As her eyes adjusted further to the darkness, she could almost make out his appearance. He was young, maybe a little older than she, with close-cropped black hair. At first she thought he wore no shirt but then realized that some sort of plain, collarless tan cloth was plastered to his soaked body.
But she couldn't make out his eyes. Something was wrong with them. What?
He made no move toward her but turned his face away, still coughing, trying hard to stop, his hand raised to support himself against the well's wall, his shoulders heaving with the effort.
"Come on," she said. "Let's get you out of here."
He turned and stepped forward into the patch of sunlight. She cringed to see his eyes. They were swollen nearly shut, the lids puffed to three times the size they should have been.
And his skin was peeling, almost in shreds at some spots!
He looked to her like some sort of a giant amphibian. Yes, a frog, with his mottled skin and bulging, slitted eyes, was croaking there in the water.
She shoved the thought aside as being uncharitable and was instantly ashamed. He was injured, after all. He couldn't help how he looked. She realized he was most probably a soldier.
"Do you speak German?" she asked, speaking in German she had studied in school.
He stepped back against the wall.
"English?" she asked in English.
"Eng ... I'm with the English ... ," he managed in a rasp before the coughing overtook him once again.
His accent surprised her. "You're American," she surmised.
He nodded as he coughed, leaning against the well's wall.
Had the Americans declared war? She hadn't heard that they had joined the fight, though the Allied Forces desperately hoped they would. They needed American soldiers to replace their injured and war-weary troops, as well as American supplies to replenish their depleted resources.
At least he wasn't an enemy soldier, at any rate. That would have made the situation a lot more complicated.
Once his coughing finally calmed down, she extended her hand to him. "Come on. You have to get up the ladder," she said.
He pulled away from her, shaking his head violently.
"You must. You'll die if you stay down here," she insisted.
He pointed up. "Gas!"
"Gas? I don't understand," she said. "Do you mean gasoline? Did you come here in a motorcar?"
Again he shook his head, then slumped against the wall as if tired out by the effort of communicating even that much. The memory of the greenish vapor she'd seen the day before came back to Emma, and she felt sick as its meaning became clear to her.
It
was
gas, then! Poison chlorine gas!
She'd read about it in the newspapers. The Germans and Austrians had tried to use poison gas on England's allies, the Russians, on the war's Eastern Front. But it had been too cold in Russia.
The cold air had done something to the gas, making it ineffective. But apparently it had worked here, thanks to the fine, Belgian spring.
"There is no gas up there," she told him. "Well, maybe just a bit left," she said, remembering the tingling in her throat. "Most of it didn't come this far or else it's blown off. You're safe now. We have to get you some help."
She shivered as the cold water began to chill her. "We really must get out of here," she said again.
The news that there was no more gas aboveground seemed to take the panic out of him and he came toward her, sloshing through the water. "Can you climb?" she asked. "If you're strong enough, we can go slowly and you can feel your way along."

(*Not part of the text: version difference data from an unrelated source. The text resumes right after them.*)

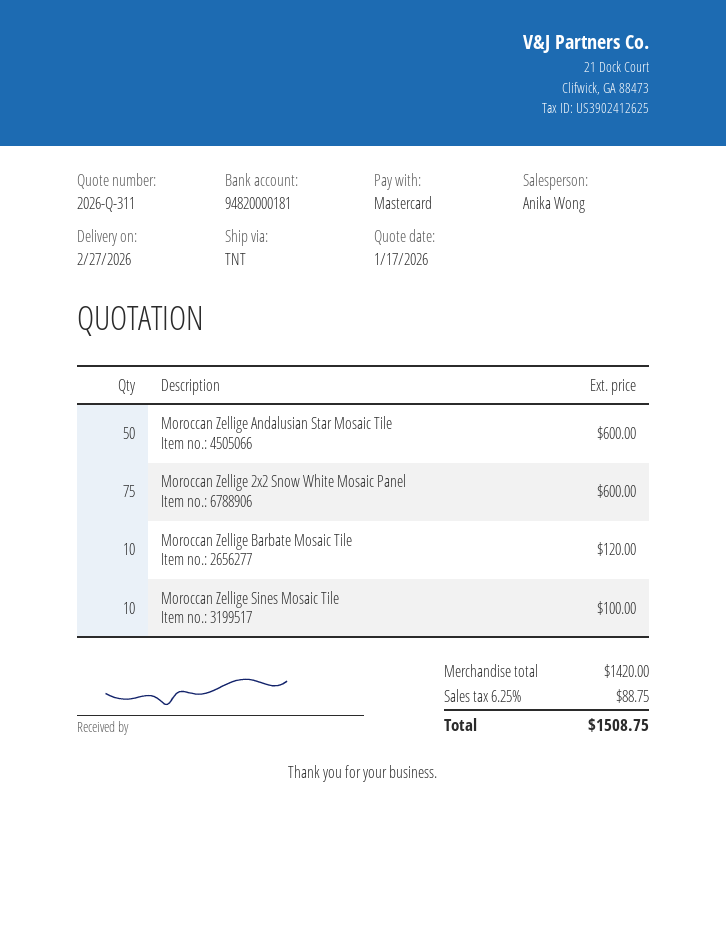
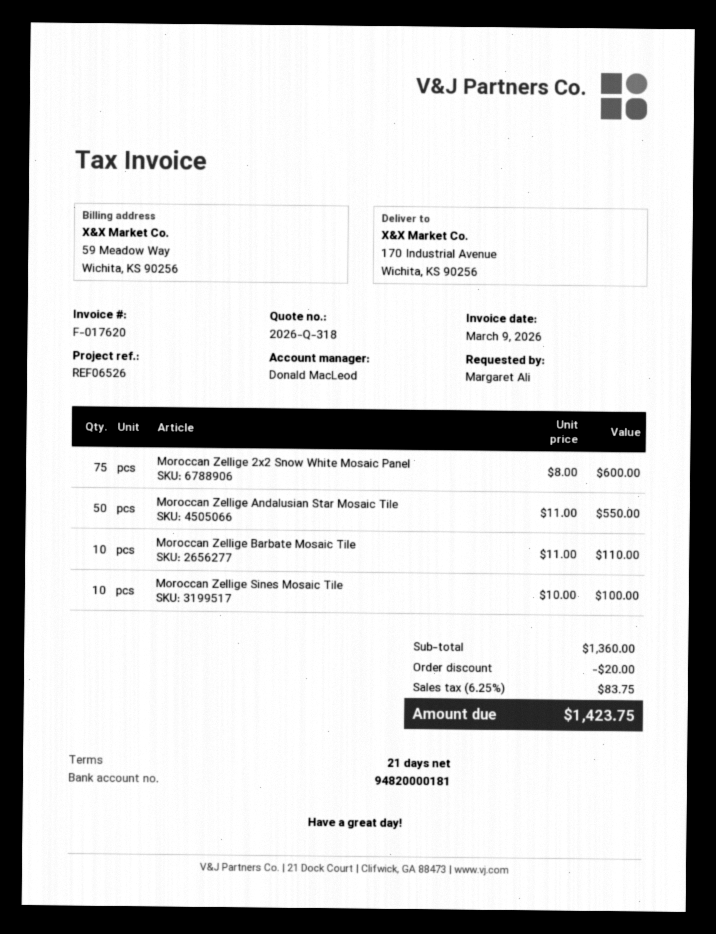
quote number: 2026-Q-311 -> 2026-Q-318
sales rep: Anika Wong -> Donald MacLeod
Moroccan Zellige Andalusian Star Mosaic Tile: 50 for 600.00 -> 50 for 550.00
Moroccan Zellige Barbate Mosaic Tile: 10 for 120.00 -> 10 for 110.00
subtotal: 1420.00 -> 1360.00
discount: none -> 20.00
tax: 6.25% = 88.75 -> 6.25% = 83.75
total: 1508.75 -> 1423.75

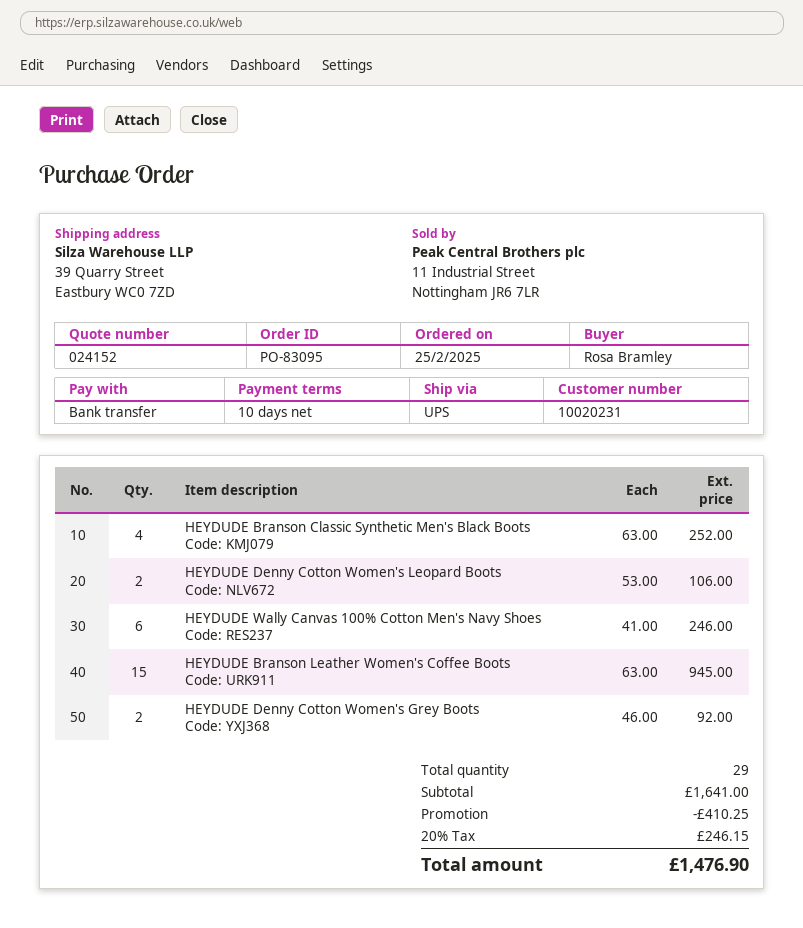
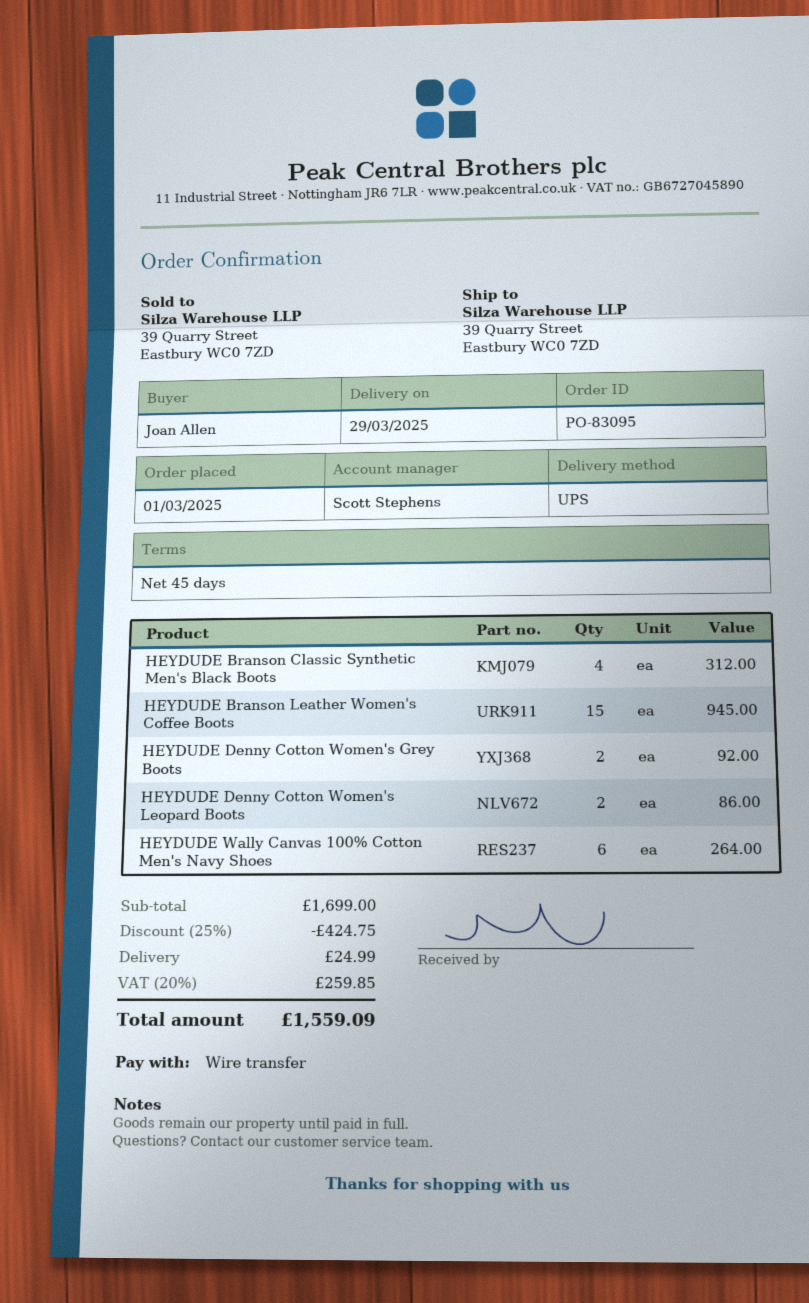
order date: 2025-02-25 -> 2025-03-01
payment terms: 10 days -> 45 days
ordered by: Rosa Bramley -> Joan Allen
HEYDUDE Branson Classic Synthetic Men's Black Boots: 4 for 252.00 -> 4 for 312.00
HEYDUDE Denny Cotton Women's Leopard Boots: 2 for 106.00 -> 2 for 86.00
HEYDUDE Wally Canvas 100% Cotton Men's Navy Shoes: 6 for 246.00 -> 6 for 264.00
subtotal: 1641.00 -> 1699.00
discount: 410.25 -> 424.75
shipping: none -> 24.99
tax: 20% = 246.15 -> 20% = 259.85
total: 1476.90 -> 1559.09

He nodded and Emma took the lead. Above them, the round opening of bright blue sky grew larger and brighter as they neared the top. From time to time she checked behind to make sure the soldier was still with her. One time, he rested his head on the rung of a ladder, seeming unable to continue, but after a moment's rest, resumed their climb.
"Nearly there," Emma encouraged him, again checking down. Turning back, she noticed that the sun had suddenly shaded over.
Looking up, she confronted two pairs of vivid blue eyes in unsmiling faces topped by the distinctive helmets of German soldiers. "The two of you! Get out of there! Now!" one of the soldiers barked in German. "Quickly--or we shoot!"